[disclaimer: Uh, Dumas wrote it in the first place, but I'm basing this on the movie, so BLAME DISNEY.]

Author's Note: I really, really don't like this piece. This is an edited version of what I posted on livejournal a while ago…I added to it, fleshed it out a smidge. Anyhow, I really dislike it so…tell me what you think.

I was going to say you could read it as a follow-on from Choices, but since Aramis says something that basically makes Choices impossible, forget it. (This was written way before I ever even thought about that story. It's an old, much disliked fanfic.)

Crisis of Faith
Summary: "Aramis takes death very seriously."

Gautier Rochefort could tempt angels. He could cause even the most saintly of men to fall to their knees at his feet.

I will not claim to be an angel, and I am no saint.

He's beautiful, you know -- was, I suppose. The most amazing brown eyes -- closed, now. I'd almost think him sleeping.

If it weren't for the unnatural cold, and the blood staining his always perfect black ensemble. I miss him already -- I've been missing him for a while now, really. But at least he was alive. At least he was breathing, at least somewhere he was going on, even if he wasn't in my arms. Even if he spat my name in contempt. Even if I broke his heart and drove him away…

He was never...never a friendly man, never the warm type. Had more in common with Athos than I, though they'd both be furious if I said it. He would never give anything of himself away, like Athos. Never let anyone in, even me.

Sometimes, though, he'd give me one of those private smiles of his. I was never expecting them, they were just...something he did sometimes. I think he liked startling me. But that look. I loved that look. A sort of bemused "how did I get here" expression, quickly followed up by a vaguely annoyed one. I always assumed he was irritated by the idea he had emotions like the rest of us.

He crushed them, of course. Eventually. Ruthlessly. There was no trace of my Gautier left in him when he died, in those beautiful dark eyes of his. Wicked eyes, I told him once. I told him his eyes were a sinful pleasure…my vice.

If what we did, what we were, is a sin in the eyes of God, is this my punishment? To love, to lose, twice. Twice the loss with only one taste of love?

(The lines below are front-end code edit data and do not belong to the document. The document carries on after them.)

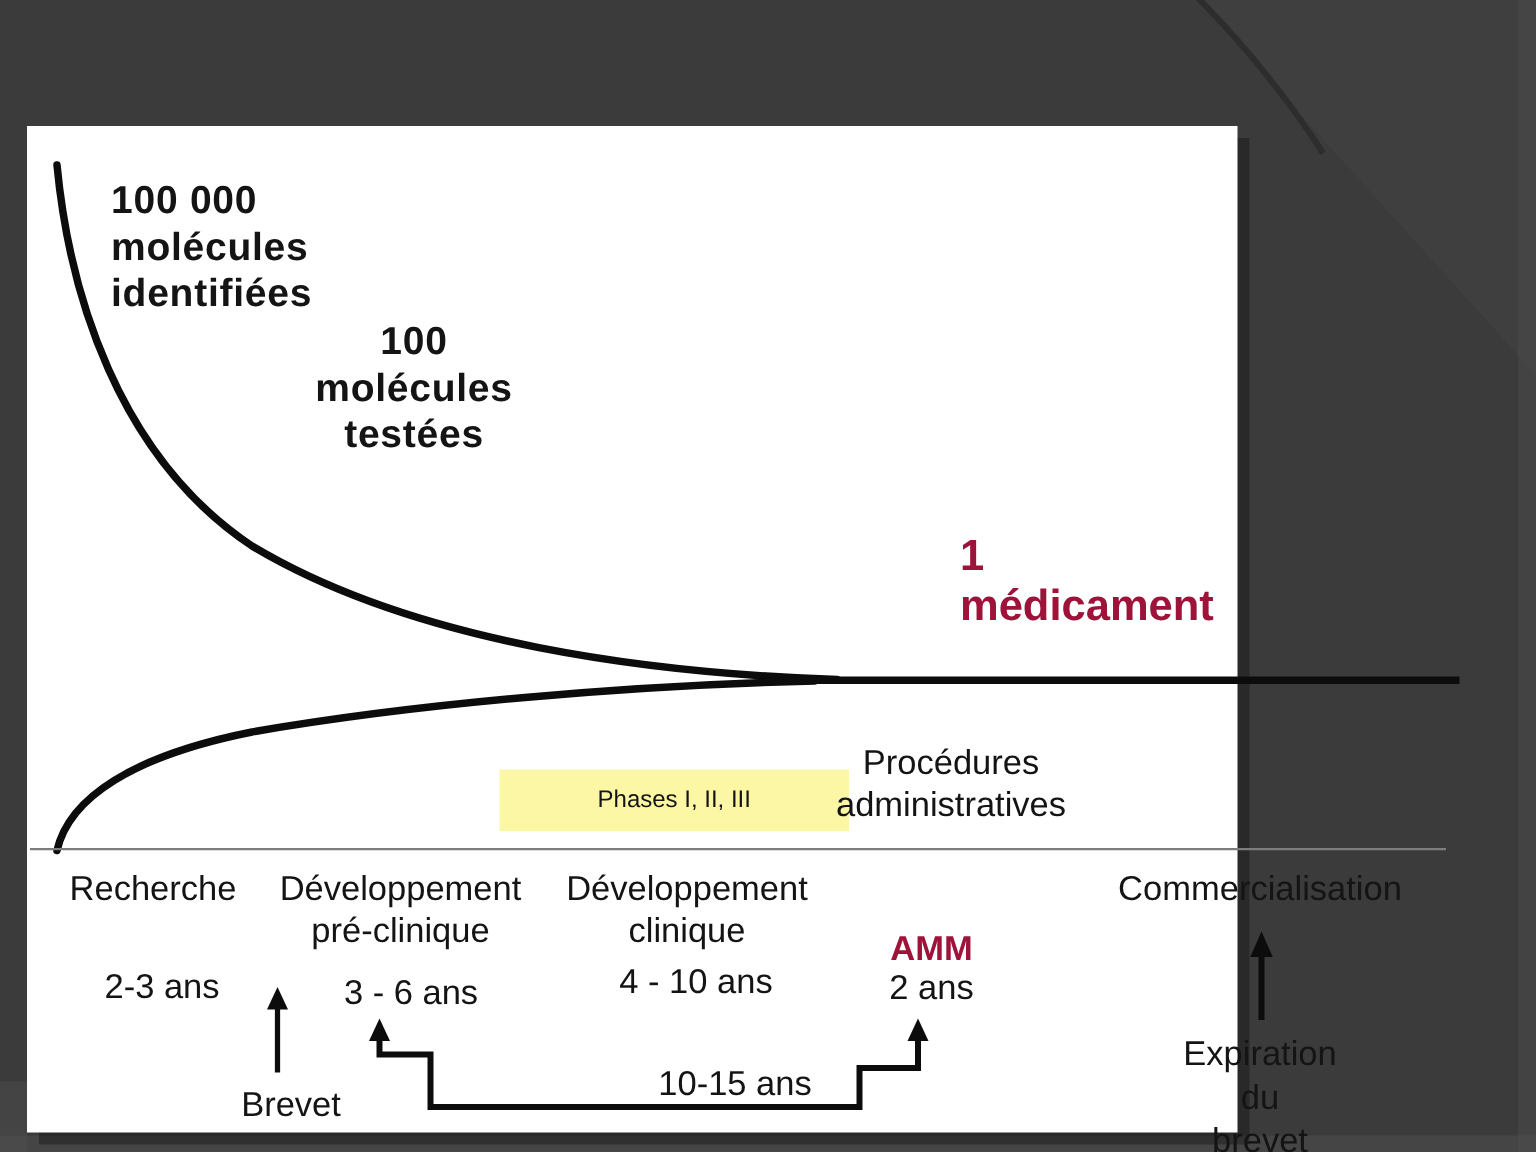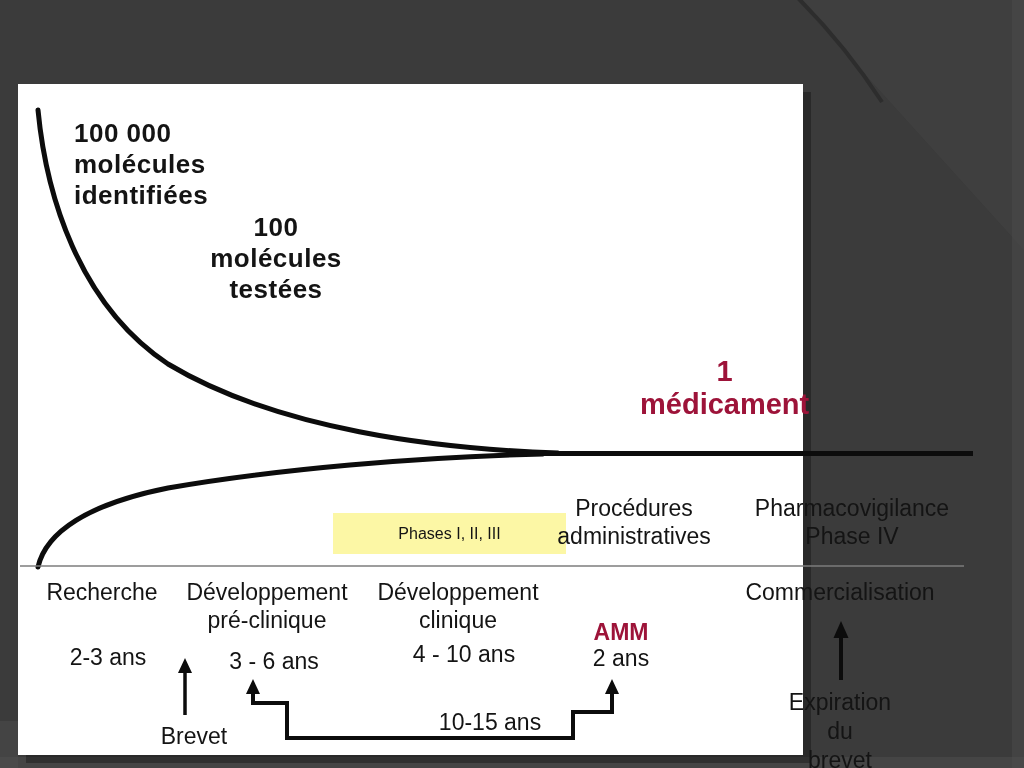--- a/index.html
+++ b/index.html
@@ -13,6 +13,7 @@
     position:absolute;left:18px;top:84px;width:785px;height:671px;
     background:var(--slide-background,#ffffff);
     box-shadow:8px 8px 0 rgba(0,0,0,0.30);
+    padding-left:22px;
   }
   #diagram-svg{position:absolute;left:0;top:0;width:985px;height:671px;}
   .txt{

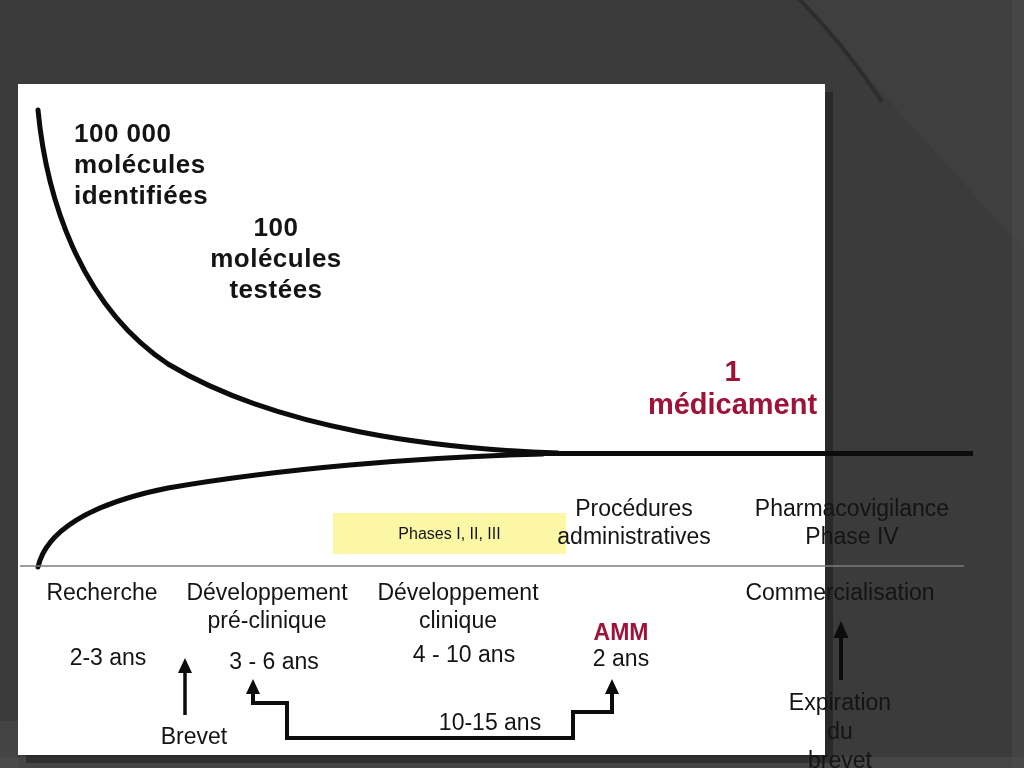--- a/index.html
+++ b/index.html
@@ -21,7 +21,7 @@
     font-family:"Liberation Sans",sans-serif;
   }
   .ctr{transform:translateX(-50%);text-align:center;}
-  .accent{color:var(--accent-red,#9d1339);text-align:center;}
+  .accent{color:var(--accent-red,#9d1339);}
   .stage{font-size:26px;line-height:31px;font-weight:bold;letter-spacing:0.5px;}
   #stage1{left:56px;top:34px;}
   #stage2{left:258px;top:128px;text-align:center;transform:translateX(-50%);}

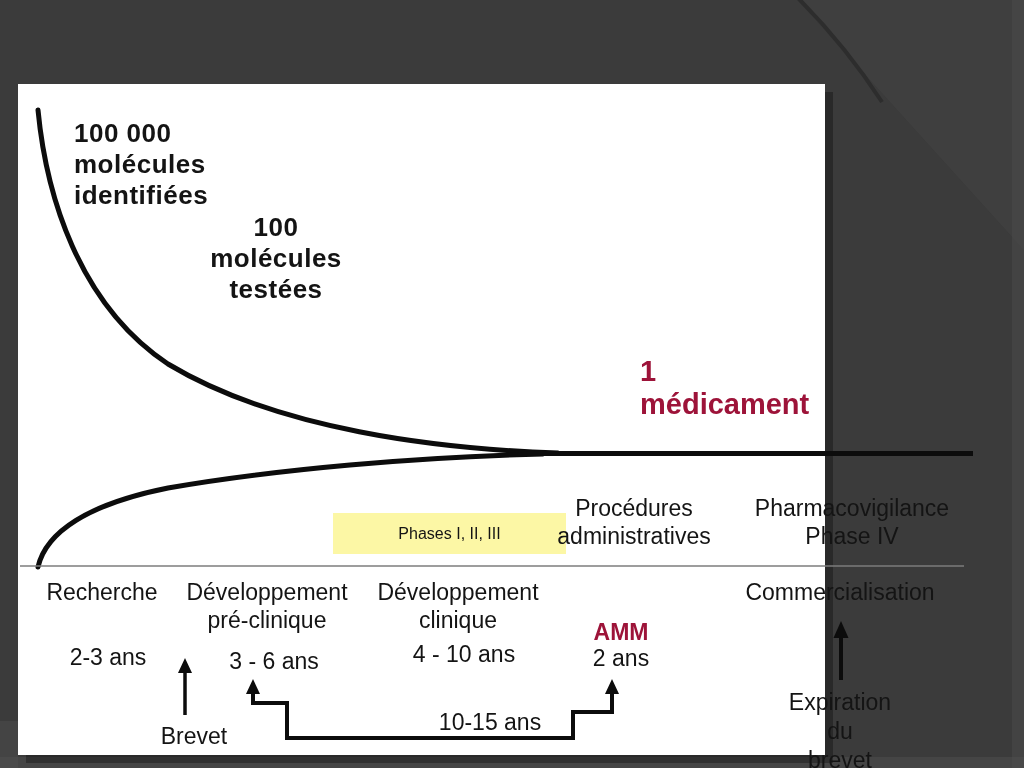--- a/index.html
+++ b/index.html
@@ -105,8 +105,6 @@
   </div>
   <div id="procedures" class="txt lbl ctr">Procédures
 administratives</div>
-  <div id="pharmacovigilance" class="txt lbl ctr">Pharmacovigilance
-Phase IV</div>
 
   <div id="row-recherche" class="txt lbl ctr rowlbl">Recherche</div>
   <div id="row-preclinique" class="txt lbl ctr rowlbl">Développement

Can I believe in a God who would punish love?

I hate what he did. What he became. I hate the vindictive way he lived his life, and the casually cruel smirk. I hate his malicious drawl. But I remember when he wasn't the miserable bastard D'Artagnan killed. I remember when he smiled and laughed with me, when his lips were too busy with mine to twist into that vindictive little smile. I remember when he was as loyal as I am.

And so for all that, I can't hate him. Because I know who he really was. Because I gave him up for my faith, and sacrificed his.

If I kiss his forehead before I give him the last rites, no one will know. None but I.

I'll miss you, Cyclops. My Gautier.

And I hate that I can't think that without guilt.